Manage Existing Rules

powershell
# List all active inbound rules
Get-NetFirewallRule -Direction Inbound -Enabled True | Select DisplayName, LocalPort, Protocol, Action

# Search rule by name
Get-NetFirewallRule -DisplayName "*HTTP*"

# Disable rule (without deleting)
Disable-NetFirewallRule -DisplayName "HTTP 80"

# Enable rule
Enable-NetFirewallRule -DisplayName "HTTP 80"

# Delete rule
Remove-NetFirewallRule -DisplayName "HTTP 80"
04

Limit Access by IP (Whitelist)

powershell
# Allow RDP only from your IP
New-NetFirewallRule -DisplayName "RDP office only" `
  -Direction Inbound `
  -Protocol TCP `
  -LocalPort 3389 `
  -RemoteAddress "1.2.3.4" `
  -Action Allow

# Block everything else on RDP
New-NetFirewallRule -DisplayName "Block RDP others" `
  -Direction Inbound `
  -Protocol TCP `
  -LocalPort 3389 `
  -Action Block

# Multiple IPs or subnets:
-RemoteAddress "1.2.3.4","192.168.1.0/24","10.0.0.0/8"

Unlike iptables, Windows Firewall evaluates Block rules first, then Allow rules. A Block rule always takes precedence over Allow for same port/IP.

05

Block a Suspicious IP

powershell
# Block inbound connections from specific IP
New-NetFirewallRule -DisplayName "Block Suspicious IP" `
  -Direction Inbound `
  -RemoteAddress "1.2.3.4" `
  -Action Block

# Also block outbound to that IP
New-NetFirewallRule -DisplayName "Block Outbound Suspicious IP" `
  -Direction Outbound `
  -RemoteAddress "1.2.3.4" `
  -Action Block
06

Disable Firewall (test only)

powershell
# Disable all profiles: DON'T use in production
Set-NetFirewallProfile -Profile Domain,Public,Private -Enabled False

# Re-enable
Set-NetFirewallProfile -Profile Domain,Public,Private -Enabled True

Disabling firewall on an internet-exposed server is dangerous.
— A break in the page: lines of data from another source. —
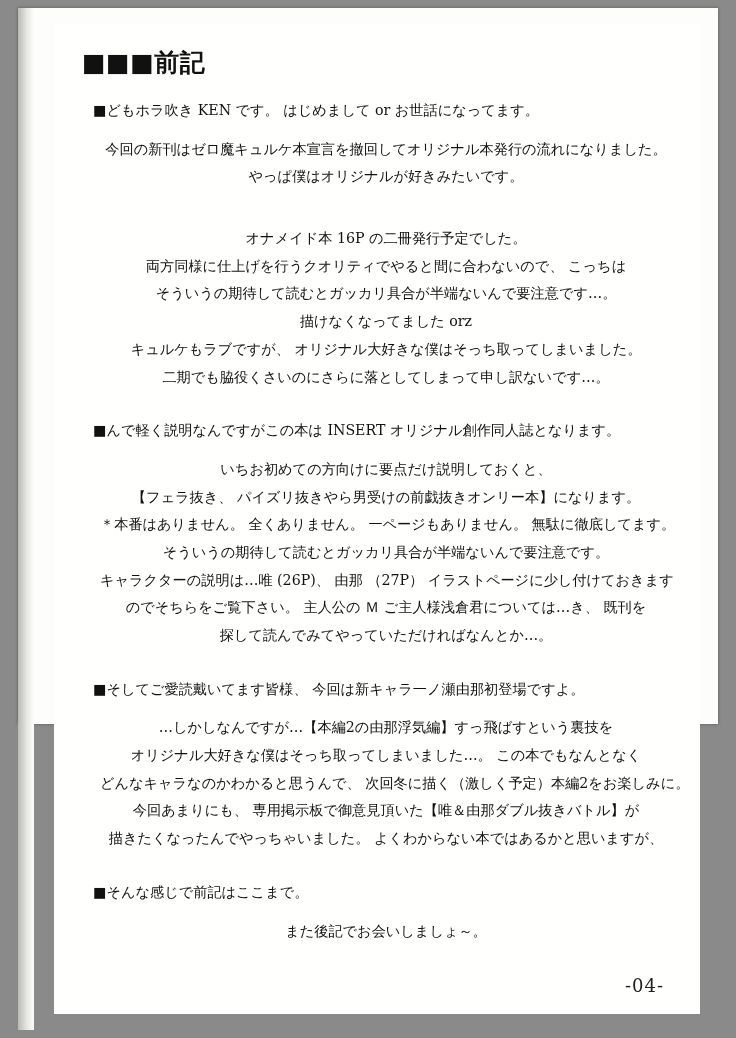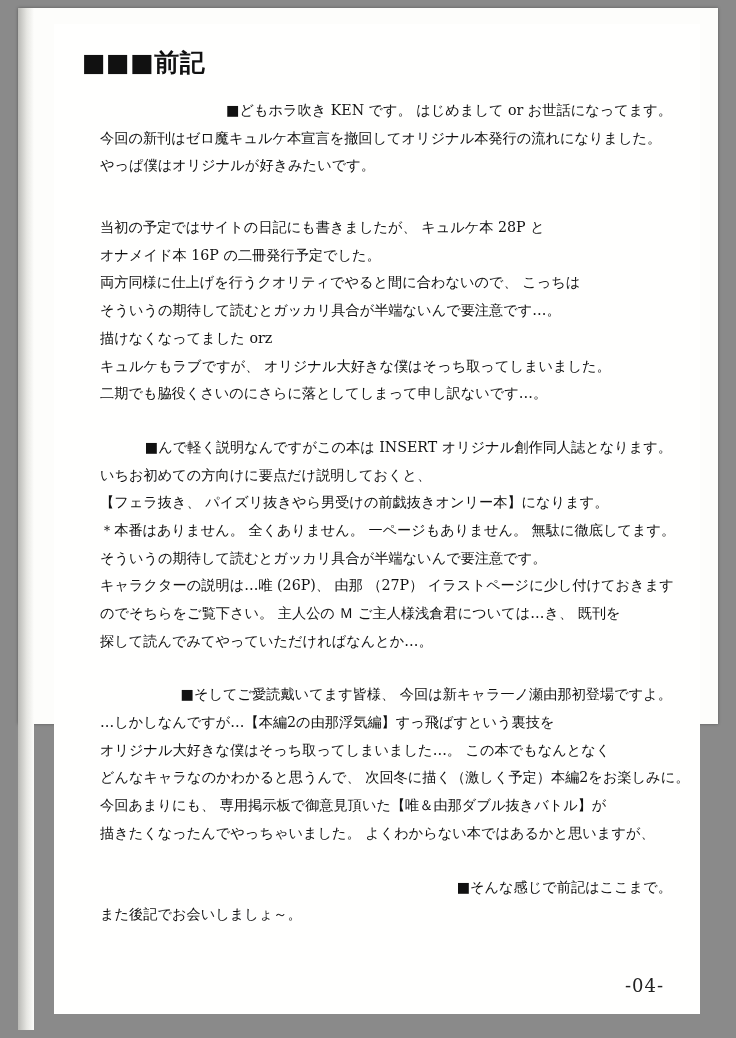--- a/index.html
+++ b/index.html
@@ -67,9 +67,8 @@
     font-size: 14.2px;
     line-height: 1.95;
     color: #111;
-    margin: 0;
+    margin: 11px;
     white-space: nowrap;
-    text-align: right;
   }
   .para-line {
     font-family: "DejaVu Serif", "Liberation Serif", serif;

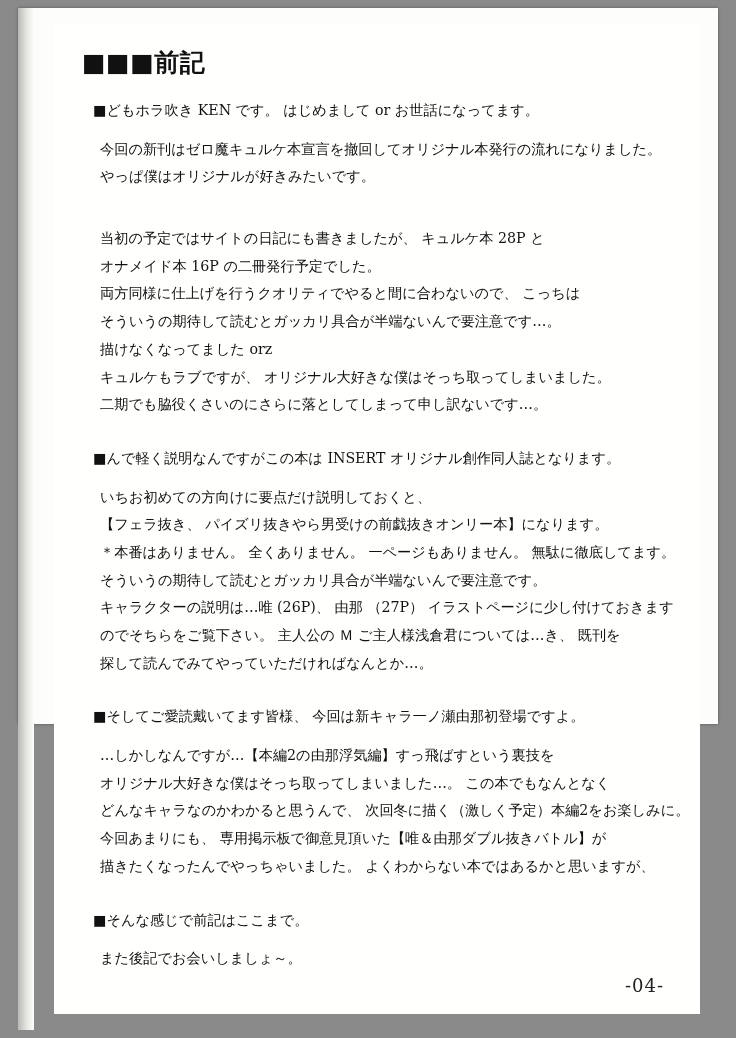--- a/index.html
+++ b/index.html
@@ -77,6 +77,7 @@
     color: #111;
     margin: 0 0 0 18px;
     white-space: nowrap;
+    text-align: center;
   }
   .spacer-sm { height: 8px; }
   .page-number {

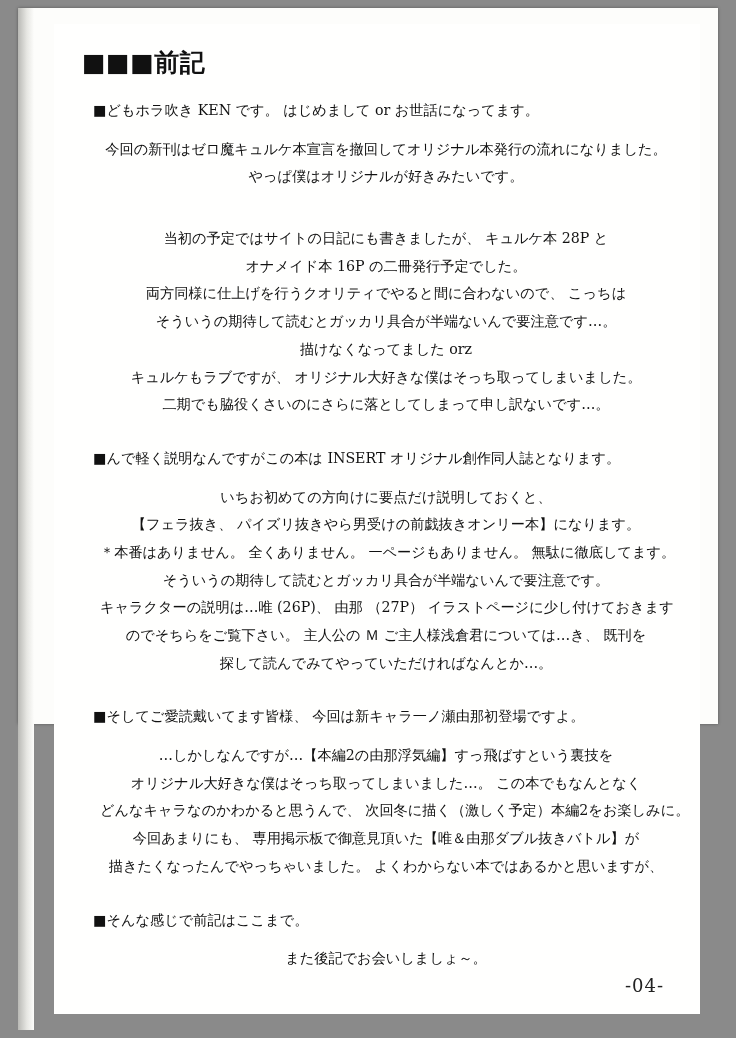--- a/index.html
+++ b/index.html
@@ -110,7 +110,6 @@
         <div class="spacer-sm"></div>
 
         <div class="block">
-          <p class="para-line">当初の予定ではサイトの日記にも書きましたが、 キュルケ本 28P と</p>
           <p class="para-line">オナメイド本 16P の二冊発行予定でした。</p>
           <p class="para-line">両方同様に仕上げを行うクオリティでやると間に合わないので、 こっちは</p>
           <p class="para-line">そういうの期待して読むとガッカリ具合が半端ないんで要注意です…。</p>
Do it only temporarily for diagnostics and re-enable immediately after.

07

GUI: Windows Defender Firewall with Advanced Security

Open with Win+Rwf.msc

Structure:

To create manual rule: right-click Inbound RulesNew Rule → Port → specify port → Allow.

  • Inbound Rules: incoming connections
  • Outbound Rules: outgoing connections
  • Connection Security Rules: IPsec
08

Export and Import Rules

powershell
# Export all rules to XML file
netsh advfirewall export "C:\firewall-backup.wfw"

# Import (overwrites all rules!)
netsh advfirewall import "C:\firewall-backup.wfw"
09

Firewall Logs

powershell
# Enable logging for blocked connections
Set-NetFirewallProfile -Profile Public -LogBlocked True -LogFileName "C:\Windows\System32\LogFiles\Firewall\pfirewall.log"

# View log
Get-Content "C:\Windows\System32\LogFiles\Firewall\pfirewall.log" -Tail 30

The log shows source IP, destination, port and action (DROP/ALLOW) for each packet.